Lysias decides to take over the temple and sells the high priest's office to the highest bidder every year. Judas Maccabeus hears about it and raises an army. While they pray, someone appears on horseback dressed in white and gold armour, which does not seem smart, because even though I quit chemistry at the end of high school, I still remember that it's a pretty soft metal and anyone with something harder would just pierce it. In other words, this armour is the equivalent of vanity muscles.
We get the death tolls, and also the information that some of Lysias' forces escape naked. Lysias himself flees and then offers to make peace with the king. Then there's a bunch of letter writing restoring the peace and the ability of the Jews to eat their preferred meats.
When peace is restored, the city of Joppe convinces its Jews to get on a boat, promising them a pleasure cruise, but really the boat sinks and takes 200 people with it. Judas hears and burns the harbour down at night. He plans to go back and raze the city, but before he can, he hears the Jamnites are planning to pull the same trick on their Jews, which, like, fool me twice, idiots. But really, Judas has just developed a new fetish for burning down harbours. I mean, he's kind of burnt every other structure at this point.
For a bit, Judas can't find any matches, so instead he goes around doing infrastructure projects. But only for a bit. One of them is to build a bridge to the walled city of Caspis. But the people are so confident of their walls that they're rude to Judas and he hears them shouting and blaspheming from outside. So they kill everyone so hard a lake 14 miles away turns red with the blood. This whets his appetite for killing again, so he goes and does that for awhile, supposedly in search of the general Timotheus, but really because he's a mass murderer. He does eventually catch up with Timotheus, and exchanges him for several of his men's parents, but the number of deaths in this chapter is staggering.
At some point they have to stop fighting so they can bury the dead, and as they go to loot their bodies, they discover they were all carrying false idols, so they also get to act smug about the enemies whose gods have failed to protect them.
This chapter starts with a lovely description of a tower in a town called Berea where they kill all the sinners by throwing them off the top into a giant fire. King Antiochus arrives in Berea intending to do far worse, for some damned reason. Judas hears about the plan and goes to the king's camp one night and kills 4000 of his men and the biggest elephants. Apparently this makes the king think the Jews are manly.

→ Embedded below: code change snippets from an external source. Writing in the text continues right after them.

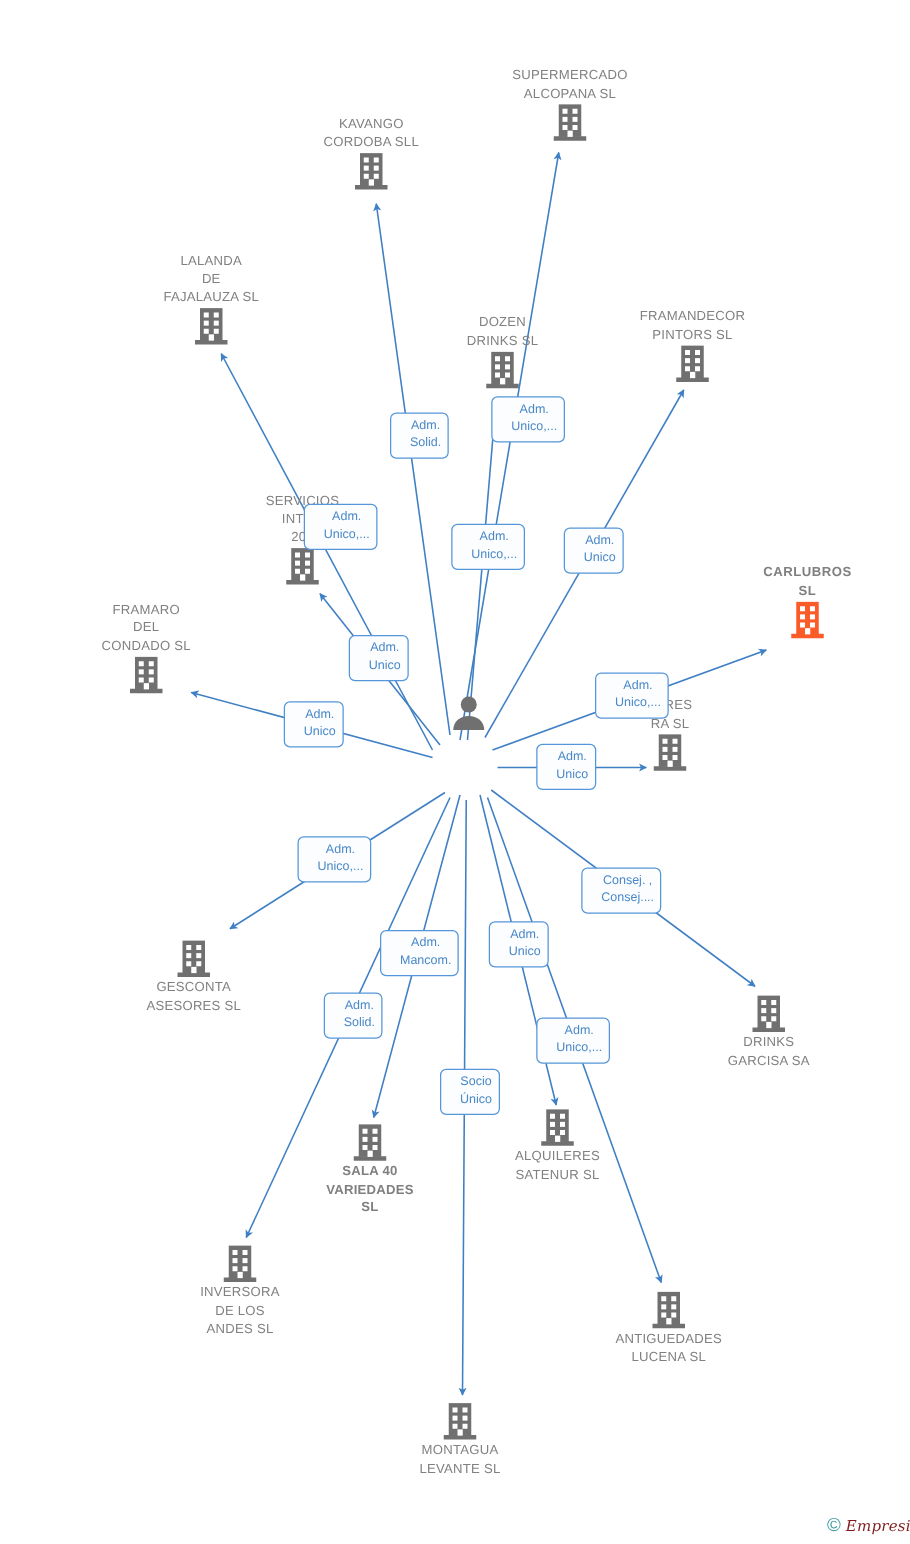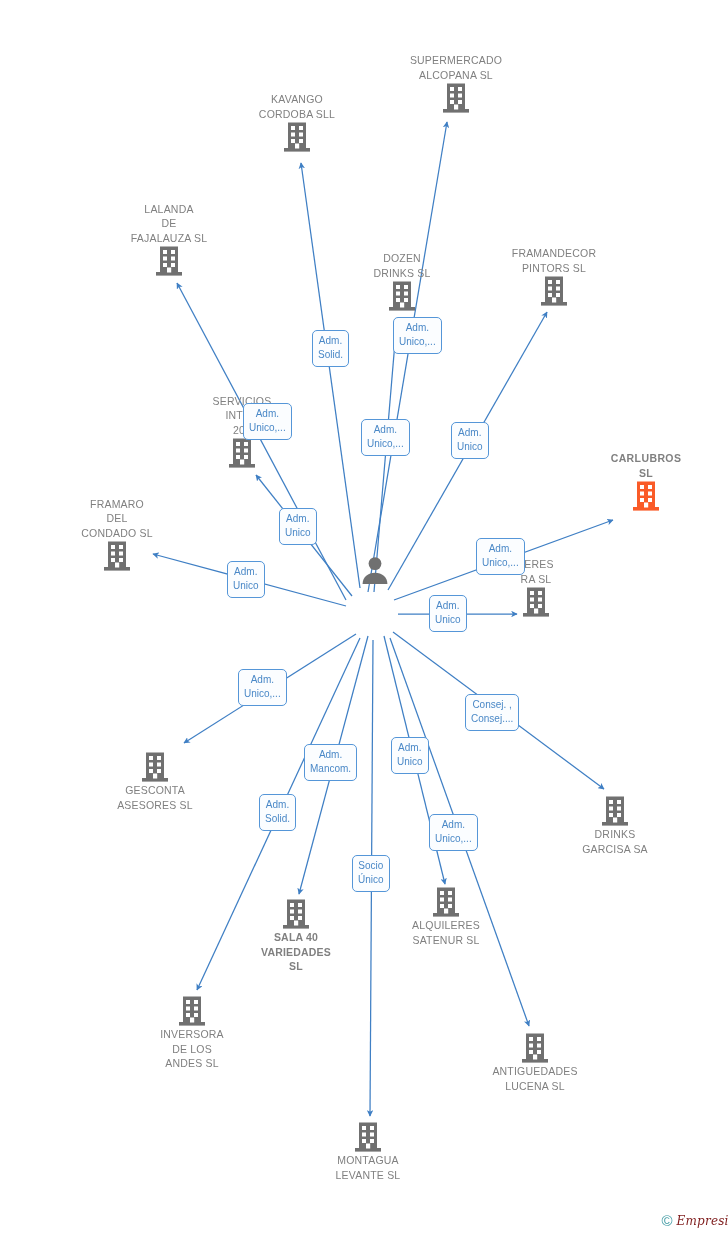--- a/index.html
+++ b/index.html
@@ -34,21 +34,21 @@
   .badge{
     position:absolute;
     box-sizing:border-box;
     background:#fbfdff;
     border:1.3px solid #5596d8;
     border-radius:5px;
     color:#4a88c7;
     font-size:10px;
     line-height:14px;
     text-align:center;
-    padding:3px 5px 4px 5px;
+    padding:3px 5px 4px 15px;
     white-space:pre-line;
     z-index:5;
   }
 
   
   #watermark{
     position:absolute;right:8px;bottom:6px;
     display:flex;align-items:center;gap:4px;
     font-size:17px;
     user-select:none;
@@ -159,21 +159,21 @@
             <rect x="6" y="1.5" width="18" height="26" fill="#707070"></rect>
             <rect x="2" y="27" width="26" height="3.6" fill="#707070"></rect>
             <rect x="9" y="5" width="4" height="4" fill="#fff"></rect>
             <rect x="17" y="5" width="4" height="4" fill="#fff"></rect>
             <rect x="9" y="11.5" width="4" height="4" fill="#fff"></rect>
             <rect x="17" y="11.5" width="4" height="4" fill="#fff"></rect>
             <rect x="9" y="18" width="4" height="4" fill="#fff"></rect>
             <rect x="17" y="18" width="4" height="4" fill="#fff"></rect>
             <rect x="13" y="22.5" width="4.2" height="5" fill="#fff"></rect>
           </svg></span></div>
-      <div class="node below" style="left: 101px; top: 480.5px; margin-top: 16px;"><span class="lbl">FRAMARO
+      <div class="node below" style="left: 101px; top: 480.5px;"><span class="lbl">FRAMARO
 DEL
 CONDADO  SL</span><span class="glyph"><svg width="30" height="32" viewBox="0 0 30 32" aria-hidden="true">
             <rect x="6" y="1.5" width="18" height="26" fill="#707070"></rect>
             <rect x="2" y="27" width="26" height="3.6" fill="#707070"></rect>
             <rect x="9" y="5" width="4" height="4" fill="#fff"></rect>
             <rect x="17" y="5" width="4" height="4" fill="#fff"></rect>
             <rect x="9" y="11.5" width="4" height="4" fill="#fff"></rect>
             <rect x="17" y="11.5" width="4" height="4" fill="#fff"></rect>
             <rect x="9" y="18" width="4" height="4" fill="#fff"></rect>
             <rect x="17" y="18" width="4" height="4" fill="#fff"></rect>

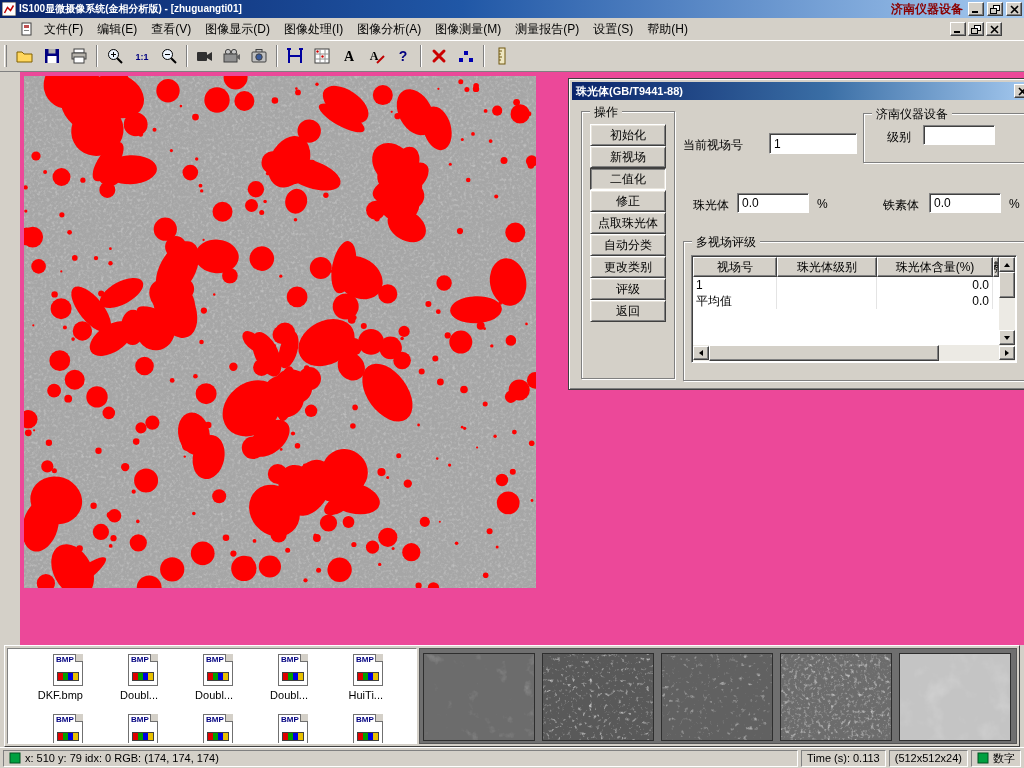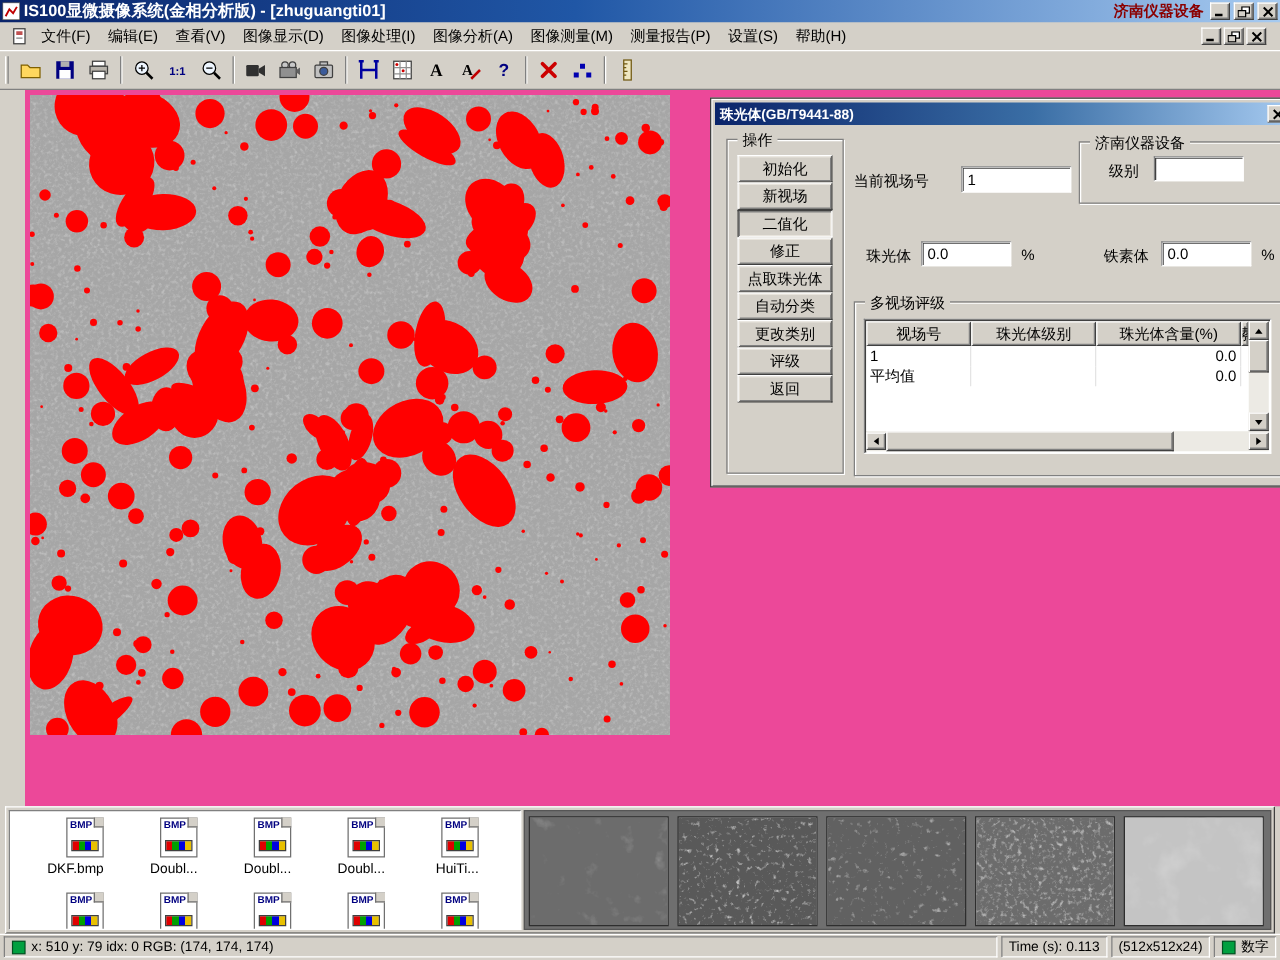--- a/index.html
+++ b/index.html
@@ -4,28 +4,28 @@
 <style>
   * { margin:0; padding:0; box-sizing:border-box; }
   html,body { width:1024px; height:768px; overflow:hidden; }
   body { font-family:"Liberation Sans","DejaVu Sans",sans-serif; font-size:12px; background:#d4d0c8; color:#000; }
   #screen { position:relative; width:1024px; height:768px; background:#d4d0c8; overflow:hidden; }
 
   
   .titlebar { position:absolute; top:0; left:0; width:1024px; height:18px;
     background:linear-gradient(90deg,#0a246a 0%,#2057a6 45%,#a6caf0 100%);
     display:flex; align-items:center; gap:3px; padding:0 2px; }
-  .title-text { color:#fff; font-weight:bold; font-size:13px; white-space:nowrap; }
+  .title-text { color:#fff; font-weight:bold; font-size:10px; white-space:nowrap; }
   .vendor-text { margin-left:auto; color:#8b0000; font-weight:bold; font-size:12px; white-space:nowrap; margin-right:2px; }
   .win-btn { width:16px; height:14px; background:#d4d0c8; border:1px solid; border-color:#fff #404040 #404040 #fff; box-shadow:inset -1px -1px 0 #808080;
     display:flex; align-items:center; justify-content:center; padding:0; flex:none; }
 
   
   .menubar { position:absolute; top:18px; left:0; width:1024px; height:22px; background:#d4d0c8;
-    display:flex; align-items:center; padding:0 9px; }
+    display:flex; align-items:center; padding:0 20px; }
   .menu-item { padding:3px 7px; white-space:nowrap; cursor:default; }
   .mdi-btns { margin-left:auto; display:flex; gap:2px; padding-right:2px; }
 
   
   .toolbar { position:absolute; top:40px; left:0; width:1024px; height:32px; background:#d4d0c8;
     border-top:1px solid #fff; border-bottom:1px solid #808080;
     display:flex; align-items:center; padding:0 3px; gap:1px; }
   .tgrip { width:3px; height:22px; border-left:1px solid #fff; border-right:1px solid #808080; margin:0 4px 0 1px; }
   .tsep  { width:2px; height:22px; border-left:1px solid #808080; border-right:1px solid #fff; margin:0 3px; }
   .tbtn { width:26px; height:26px; background:transparent; border:1px solid transparent;
@@ -105,21 +105,21 @@
   .bmp-icon { position:relative; width:30px; height:32px; background:#fff; border:1px solid #707070; flex:none; }
   .bmp-fold { position:absolute; top:-1px; right:-1px; width:8px; height:8px; background:#d4d0c8; border-left:1px solid #707070; border-bottom:1px solid #707070; }
   .bmp-txt { position:absolute; top:1px; left:2px; font-size:8px; font-weight:bold; color:#000080; line-height:1; }
   .bmp-art { position:absolute; bottom:4px; left:3px; width:22px; height:9px;
     background:linear-gradient(90deg,#e00000 0 25%,#00a000 25% 50%,#0000e0 50% 75%,#e8c000 75% 100%); border:1px solid #404040; }
   .thumb-strip { flex:1 1 auto; background:#6f6f6f; border:1px solid #555; display:flex; gap:7px; padding:4px 3px; align-items:flex-start; overflow:hidden; }
   .thumb { width:112px; height:88px; border:1px solid #2e2e2e; flex:none; }
 
   
   .statusbar { position:absolute; left:0; top:747px; width:1024px; height:21px; background:#d4d0c8; border-top:1px solid #fff;
-    display:flex; align-items:flex-start; gap:3px; padding:1px 3px; font-size:11px; }
+    display:flex; align-items:center; gap:3px; padding:1px 3px; font-size:11px; }
   .sb-panel { height:17px; border:1px solid; border-color:#808080 #fff #fff #808080; display:flex; align-items:center; gap:4px; padding:0 5px; white-space:nowrap; }
   .sb-pos { flex:1 1 auto; }
 </style>
 </head>
 <body>
 
 <div id="screen">
 
   <div class="titlebar">
     <svg width="14" height="14">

Now Demetrius is back and he killed king Antiochus and Lysias. He comes to the high priest Alcimus, who has sinned by mixing with gentiles, and gives him some tat for his temple. Demetrius meets with him and asks what the Jews actually want. Alcimus tells him Judas Maccabeus is a bloodthirsty warmonger who doesn't actually want peace and the people are miserable. Seems pretty accurate. So the king appoints someone to kill Judas, but they make peace and the guy buys a nice house in Jerusalem, where Judas frequently comes to tea and he urges him to get married and start a family. Judas does and he does calm down some, but Alcimus the priest is jealous and tells the king his general has appointed Judas the crown prince. This causes a rift between Judas and the general, and the general goes to the temple to make up, but Judas won't see him and the priests won't tell him where he is. So he threatens to pull down the temple and build a pagan one instead. One of the priests is an old man named Razis, speaks out, and the general sends 500 men to take him, but instead he conducts a long, elaborate suicide that ends with him throwing his disemboweled intestines at a crowd. It's worse than torture porn.
The general pursues Judas into Samaria during the sabbath. He happens to have some Jews in his army who don't want to attack anyone on the day of rest. But the general tells them to fight anyway. And they refuse.
Judas, for his part, is confident nothing will happen and sets about praying. While he's doing that, a man with grey hair appears and gives him a useless gold sword, which he uses to kill the general. Then he desecrates the body. The writer of the book encourages us to read it with a big glass of wine.